▸ **WORK TASK**
Tally the lines in these records that hold the string "align", and reply with the number alone.

[Web page edit records]
►

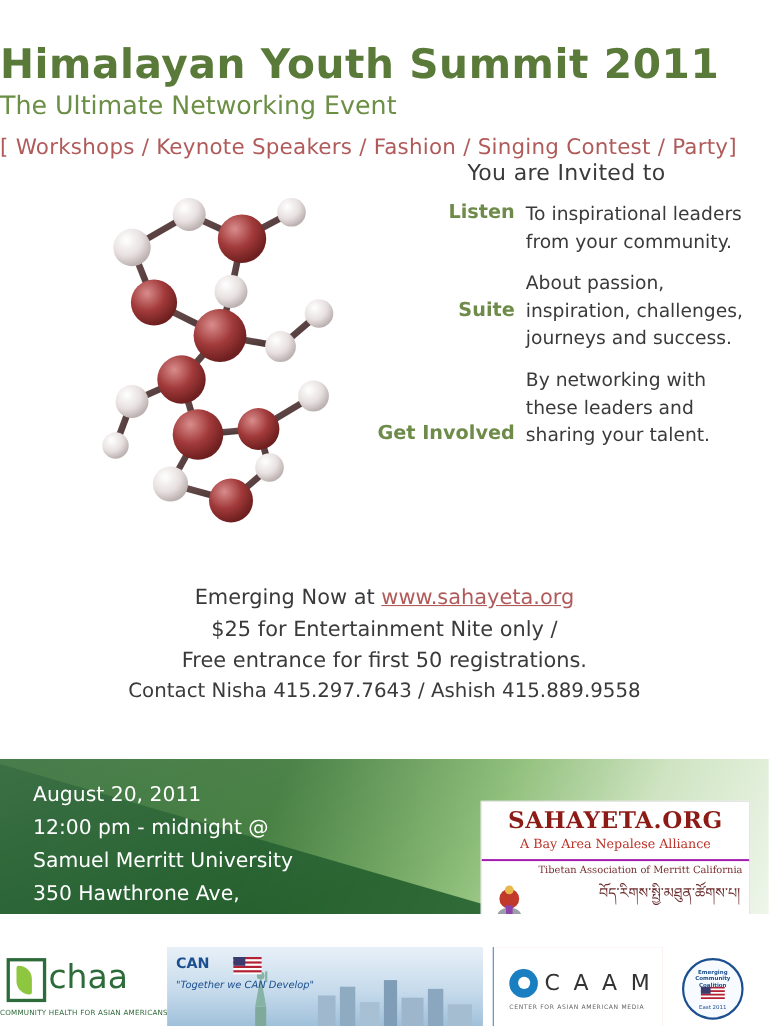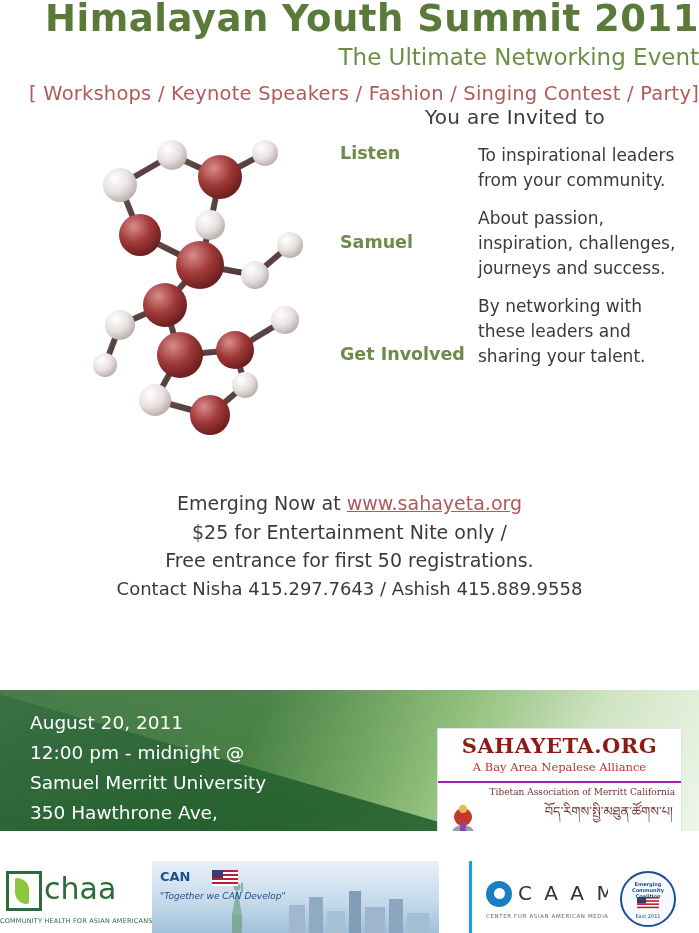--- a/index.html
+++ b/index.html
@@ -13,7 +13,7 @@
   .poster{position:relative;width:699px;height:933px;overflow:hidden;background:#fff;}
 
   
-  .title-block{text-align:right;}
+  .title-block{padding-top:40px;text-align:left;}
   .title-main{
     font-family:"DejaVu Sans", sans-serif;
     font-size:37px;

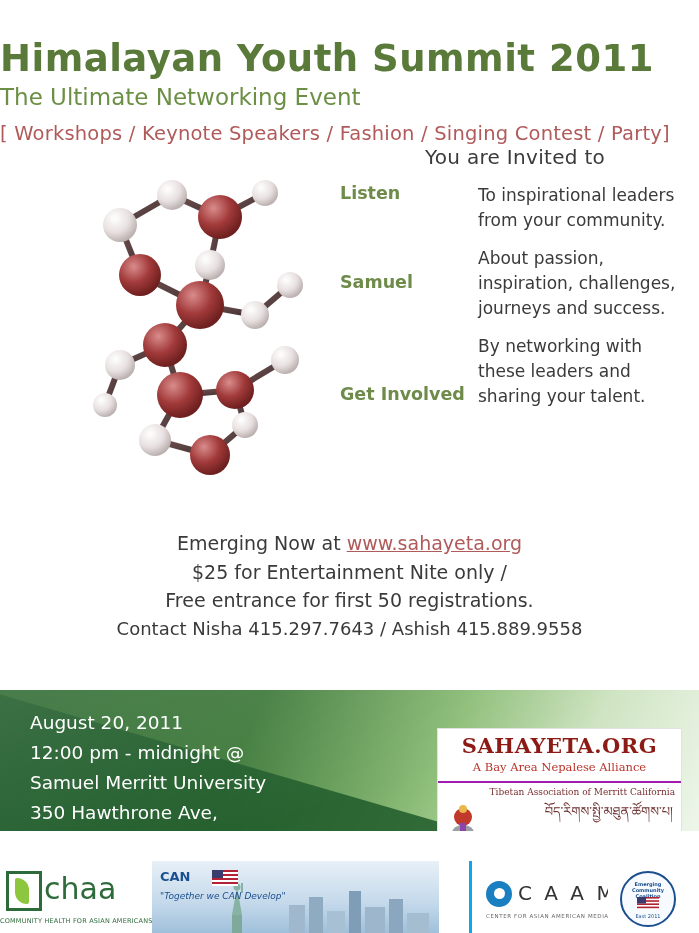--- a/index.html
+++ b/index.html
@@ -49,7 +49,7 @@
   }
   .row{display:flex;margin-bottom:14px;}
   .row .lbl{
-    width:128px;text-align:left;padding-right:10px;
+    width:128px;text-align:right;padding-right:10px;
     font-size:17.5px;color:#6e8b4a;font-weight:bold;
   }
   .row .lbl.mid{align-self:flex-start;padding-top:26px;}

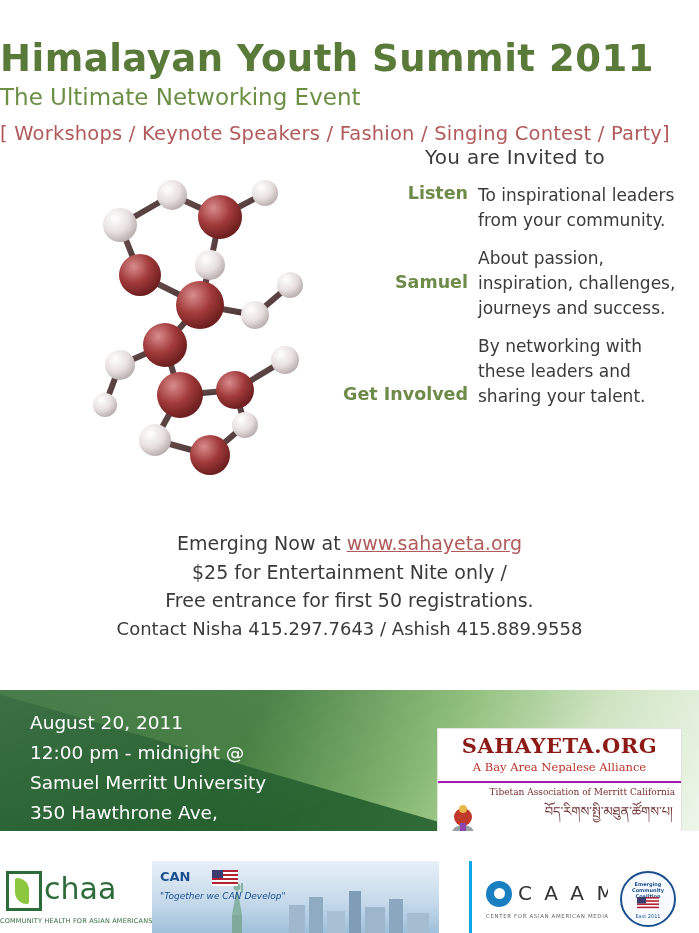--- a/index.html
+++ b/index.html
@@ -278,7 +278,7 @@
       </div>
 
       <div class="row">
-        <div class="lbl mid">Samuel</div>
+        <div class="lbl mid">Suite</div>
         <div class="txt">About passion, inspiration, challenges, journeys and success.</div>
       </div>
 

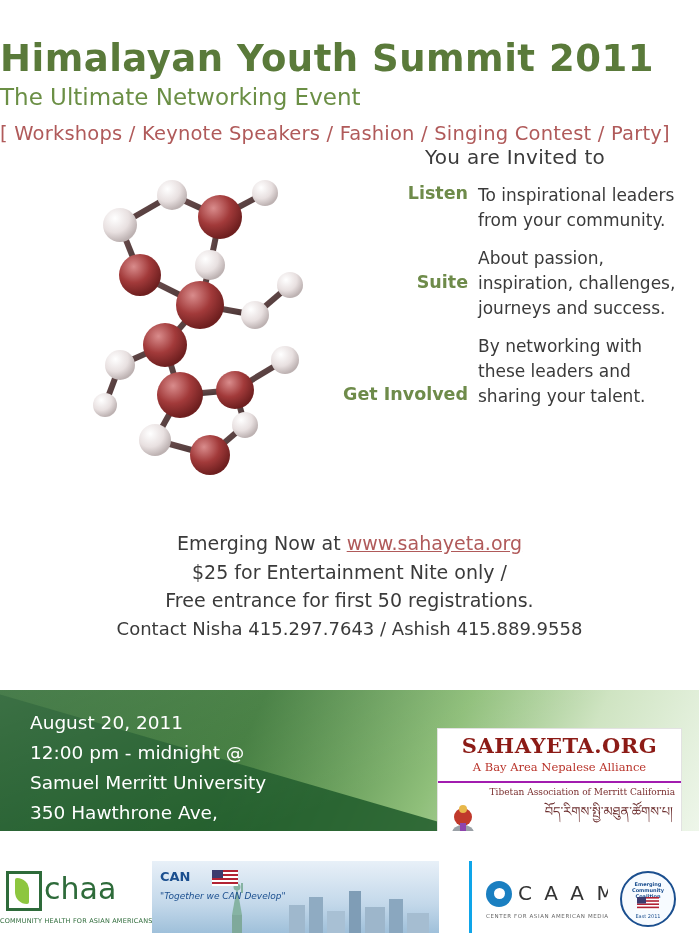--- a/index.html
+++ b/index.html
@@ -162,7 +162,7 @@
   .can-slogan{
     position:absolute;left:8px;top:30px;font-size:9px;color:#1b4f8f;font-style:italic;
   }
-  .caam{left:469px;width:153px;background:#fca5a5;border-left:3px solid #0ea5e9;}
+  .caam{left:448px;width:153px;background:#fca5a5;border-left:1px solid #0ea5e9;}
   .caam-inner{position:absolute;inset:0;background:#fff;}
   .caam-circle{
     position:absolute;left:14px;top:20px;width:26px;height:26px;border-radius:50%;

◄

▸ **RESULT**
5